Tens of thousands of readers canceled their subscriptions as then-Governor Orval Faubus and the state’s White Citizens’ Councils heightened their pro-segregation outcries.
As a young Gazette reporter, Ray Moseley covered the Central High crisis. He later went on to a storied career as foreign correspondent working on several continents. Moseley was in Little Rock recently to deliver a lecture,

sponsored by the Arkansas Humanities Council. It was the first time he had visited the city since 1961. KUAR’s Chris Hickey spoke to Moseley about his time at the Gazette in the late 50’s and about what the paper meant to the state.
Below is biographical information from the website of the Arkansas Humanities Council:
Ray Moseley was the lead reporter for the Arkansas Gazette of the Little Rock school integration crisis in 1957 and later was a United Press International foreign correspondent, bureau chief and then editor for Europe, Africa and the Middle East.
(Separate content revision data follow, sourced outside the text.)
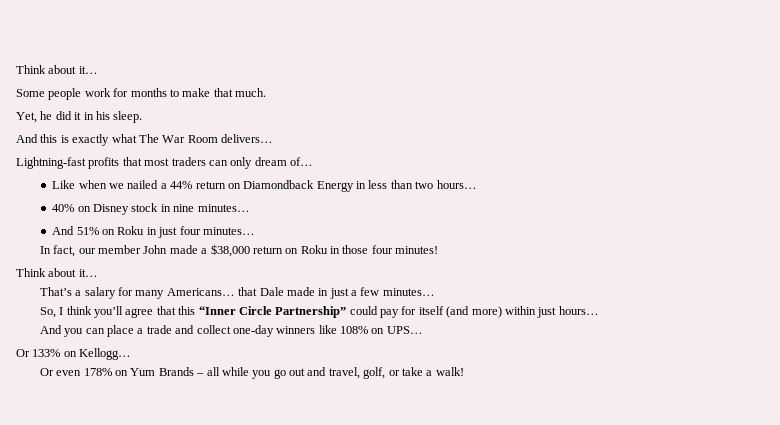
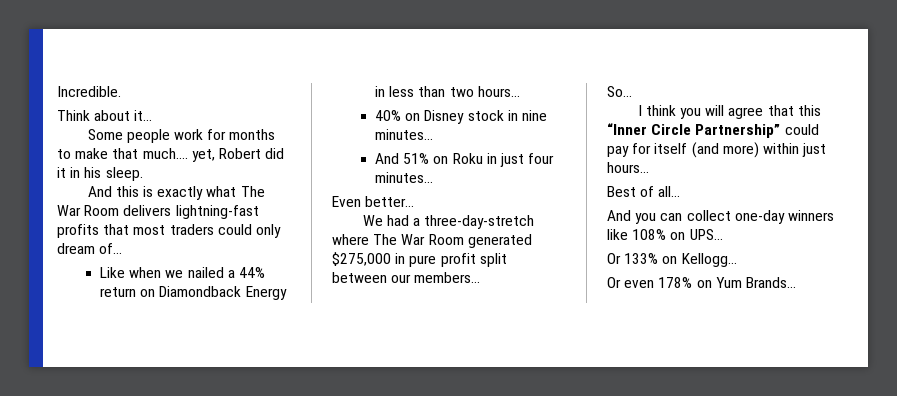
+ Incredible.
- Some people work for months to make that much.
- Yet, he did it in his sleep.
+ Some people work for months to make that much…. yet, Robert did it in his sleep.
- And this is exactly what The War Room delivers…
- Lightning-fast profits that most traders can only dream of…
+ And this is exactly what The War Room delivers lightning-fast profits that most traders could only dream of…
- In fact, our member John made a $38,000 return on Roku in those four minutes!
- Think about it…
- That’s a salary for many Americans… that Dale made in just a few minutes…
- So, I think you’ll agree that this “Inner Circle Partnership” could pay for itself (and more) within just hours…
+ Even better…
+ We had a three-day-stretch where The War Room generated $275,000 in pure profit split between our members…
+ So…
+ I think you will agree that this “Inner Circle Partnership” could pay for itself (and more) within just hours…
+ Best of all…
- And you can place a trade and collect one-day winners like 108% on UPS…
+ And you can collect one-day winners like 108% on UPS…
- Or even 178% on Yum Brands – all while you go out and travel, golf, or take a walk!
+ Or even 178% on Yum Brands…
For many years after that he was chief European correspondent of the Chicago Tribune based in London. In a 59-year career, he covered such stories as the 1967 Six-Day War, the first Indo-Pakistan war, the Greek-Turkish war in Cyprus, the Rhodesian civil war, the Iranian revolution, the fall of the Berlin Wall and the death of Princess Diana. He was a Pulitzer finalist in 1981 for a series of articles about Africa and in 2003 was awarded an honorary MBE (Member of the British Empire) by Queen Elizabeth for services to journalism, the first American correspondent in two decades to receive that honor. He is also the author of three books including a journalistic memoir, In Foreign Fields, and of two forthcoming books, one on the war correspondents of World War II and the other on the black American soldiers of that war.